Case Date:May 15, 1940
Court:United States Courts of Appeals, Court of Appeals for the Sixth Circuit
 
FREE EXCERPT

Page 387

112 F.2d 387 (6th Cir. 1940)

HOME INDEMNITY CO. OF NEW YORK

v.

O'BRIEN, Atty. Gen. of Michigan.

No. 8402.

United States Court of Appeals, Sixth Circuit.

May 15, 1940

Page 388

Clark C. Coulter, of Detroit, Mich., for appellant.

Thomas Read, Atty. Gen., of Michigan, Earl L. Burhans, of Paw Paw, Mich., and Stevens T. Mason, of Detroit, Mich., for appellee.

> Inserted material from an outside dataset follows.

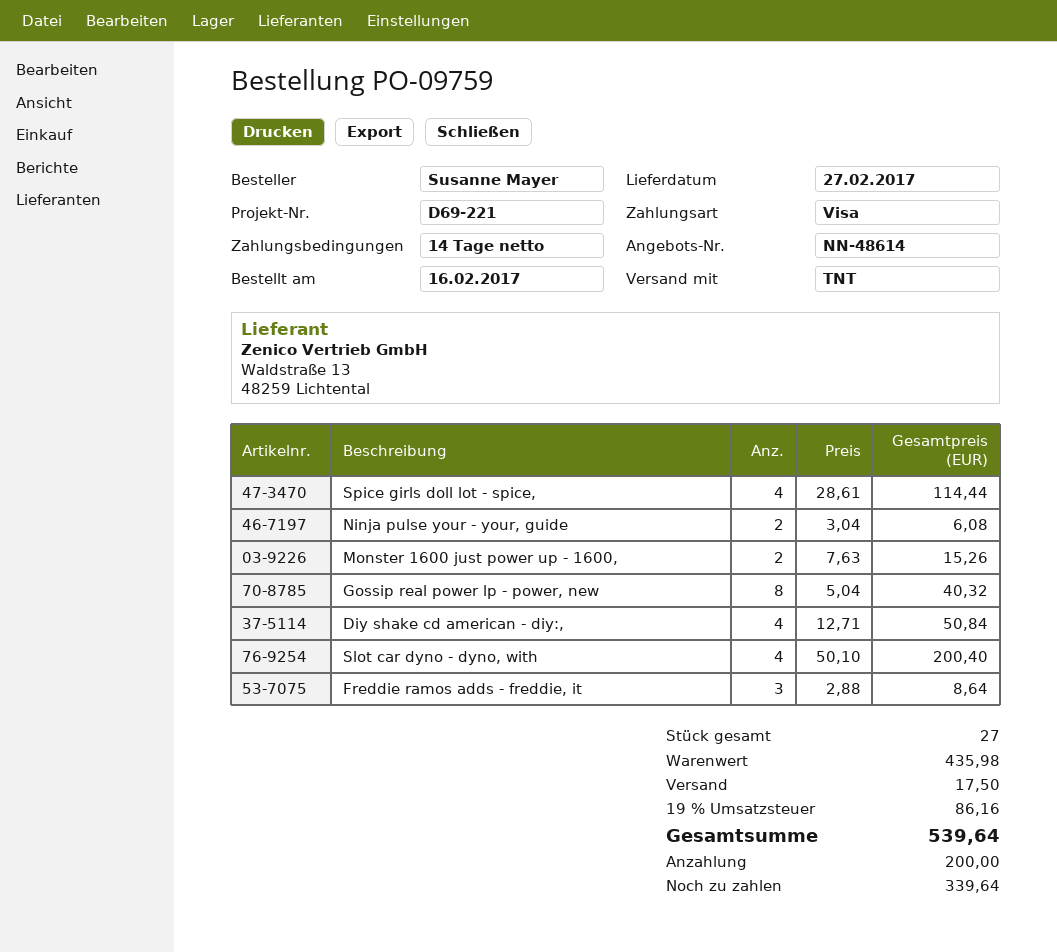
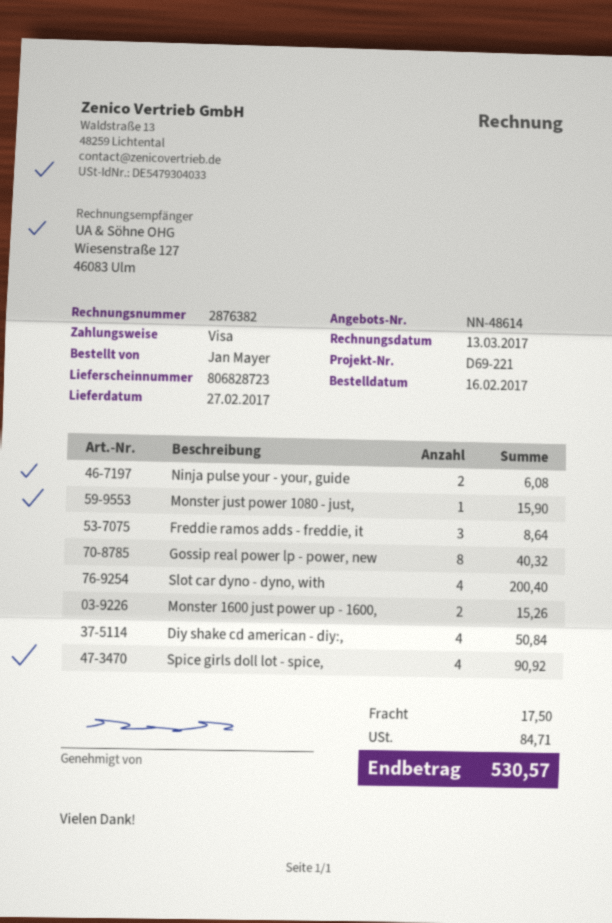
ordered by: Susanne Mayer -> Jan Mayer
Spice girls doll lot - spice,: 4 for 114.44 -> 4 for 90.92
Monster just power 1080 - just,: none -> 1 for 15.90
tax: 86.16 -> 84.71
total: 539.64 -> 530.57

Before HICKS, SIMONS, and ALLEN, Circuit Judges.

PER CURIAM.

It appearing that the appellee had obtained a judgment in the District Court for the Eastern District of Michigan in the sum of $25,000, on a surety bond; that upon appeal to this court by the present appellant the judgment was affirmed in an opinion filed June 7, 1939, wherein it was indicated that the appellant might protect itself against claimants by paying the amount of the judgment into the registry of the court, 6 Cir., 104 F.2d 413; and

It further appearing that our mandate in pursuance of affirmance was filed in the District Court on June 11, 1939, and that in conformity therewith the appellant paid into the registry of the court the amount of the judgment, together with interest thereon from the date of its rendition; and

It further appearing that subsequently, on August 15, 1939, the District Judge entered an order correcting and amending the judgment by us affirmed, by adding thereto the words 'with interest thereon at 5% from July 14, 1935, the date of the institution of the suit, to February 11, 1937, the date of the judgment'.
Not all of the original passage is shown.